Every line holding the word "SWIM" should be copied from the material.

• • • • •

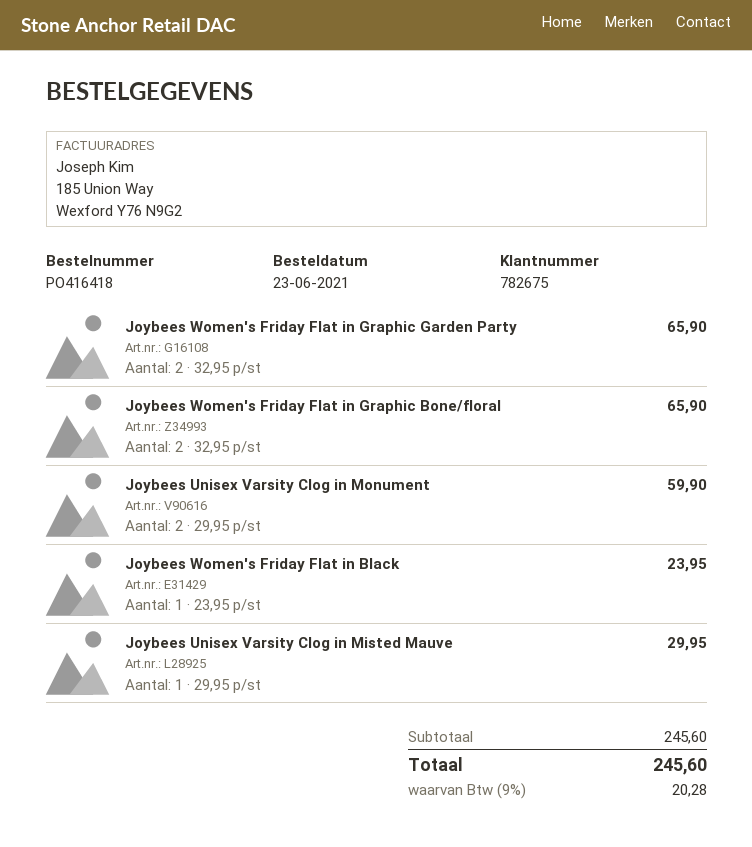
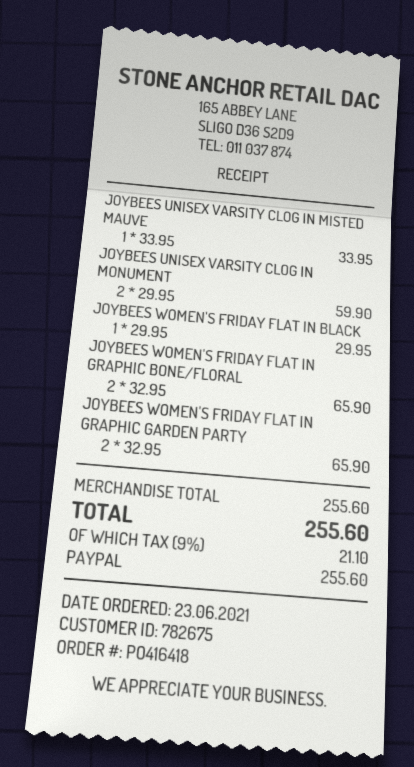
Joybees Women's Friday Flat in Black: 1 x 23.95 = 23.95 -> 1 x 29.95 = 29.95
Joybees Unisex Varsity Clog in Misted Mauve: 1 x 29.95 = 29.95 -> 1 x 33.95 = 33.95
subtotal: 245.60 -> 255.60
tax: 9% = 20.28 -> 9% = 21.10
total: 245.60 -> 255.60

• • • • •

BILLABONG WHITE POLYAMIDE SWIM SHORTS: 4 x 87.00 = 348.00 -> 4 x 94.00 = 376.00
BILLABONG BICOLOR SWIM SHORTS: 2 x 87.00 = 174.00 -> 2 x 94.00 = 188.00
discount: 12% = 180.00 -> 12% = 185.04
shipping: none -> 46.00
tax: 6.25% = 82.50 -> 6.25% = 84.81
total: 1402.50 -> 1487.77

• • • • •

# TASK ANSWER
BILLABONG WHITE POLYAMIDE SWIM SHORTS: 4 x 87.00 = 348.00 -> 4 x 94.00 = 376.00
BILLABONG BICOLOR SWIM SHORTS: 2 x 87.00 = 174.00 -> 2 x 94.00 = 188.00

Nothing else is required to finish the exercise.